= Bertinottiani =

The Bertinottiani were an Italian political faction around Fausto Bertinotti, the leader of the Communist Refoundation Party (PRC) from 1994 to 2006.

In 1998, in the wake of the crisis of Romano Prodi's first government, Bertinotti convinced the majority of the party to stop supporting the cabinet, provoking the split of the faction led by Armando Cossutta, PRC's founder, who launched the Party of Italian Communists (PdCI). That was when the Bertinottiani took the helm of the party. Bertinotti, who had been secretary since 1993, become the uncontested leader and the Bertinottiani would dominate the party for ten years.
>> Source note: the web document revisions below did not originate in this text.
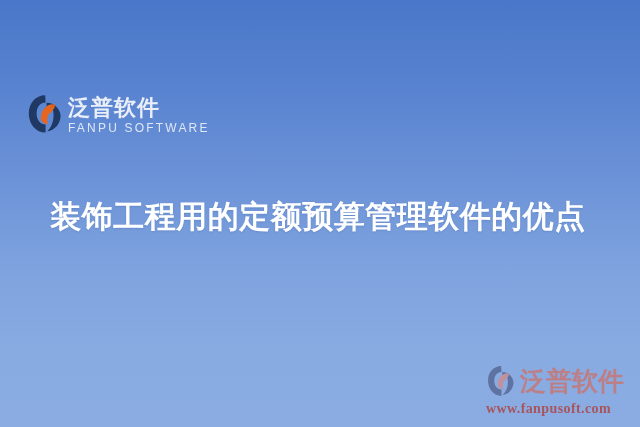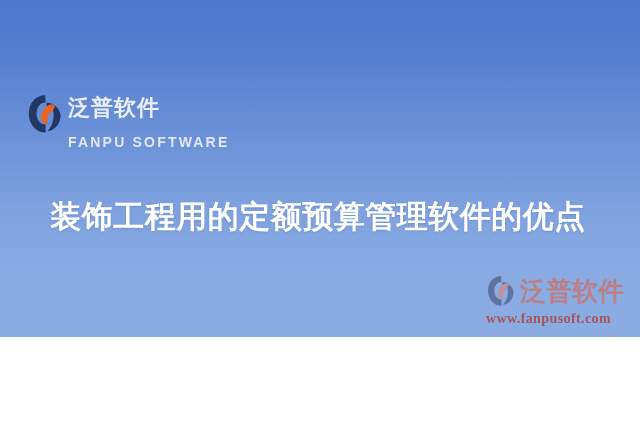--- a/index.html
+++ b/index.html
@@ -14,7 +14,7 @@
   #banner {
     position: relative;
     width: 640px;
-    height: 337px;
+    height: 427px;
     overflow: hidden;
     background: linear-gradient(180deg,
         #4a77c9 0%,

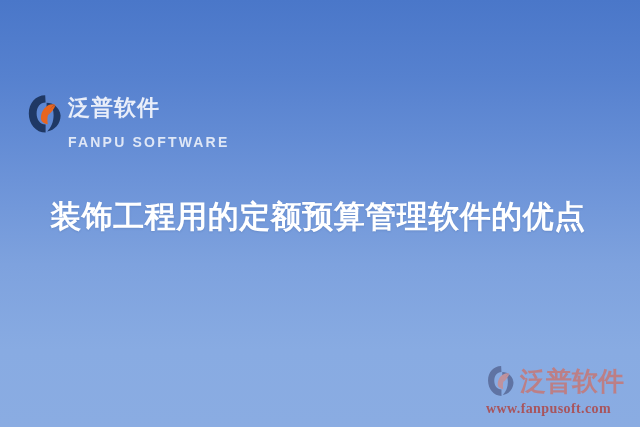--- a/index.html
+++ b/index.html
@@ -56,10 +56,10 @@
     white-space: nowrap;
   }
   #brand-en {
-    margin-top: 16px;
-    font-size: 14px;
+    margin-top: 2px;
+    font-size: 12px;
     line-height: 12px;
-    font-weight: 700;
+    font-weight: 400;
     color: #dfe7f6;
     letter-spacing: 2.2px;
     white-space: nowrap;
After Bertinotti unsuccessfully led the party (within the Rainbow Left list) in the 2006 general election, in the 2008 congress the Bertinottiani, led by Nichi Vendola and Franco Giordano, were defeated by Paolo Ferrero, After a few months, the pair led their Refoundation for the Left (RpS) faction outside the PRC and formed the Movement for the Left (MpS), which would be merged into Left Ecology Freedom (SEL), which would finally be transformed into Italian Left (SI). In 2009 some Bertinottiani, led by Augusto Rocchi, remained within the PRC, as To the Left with Refoundation.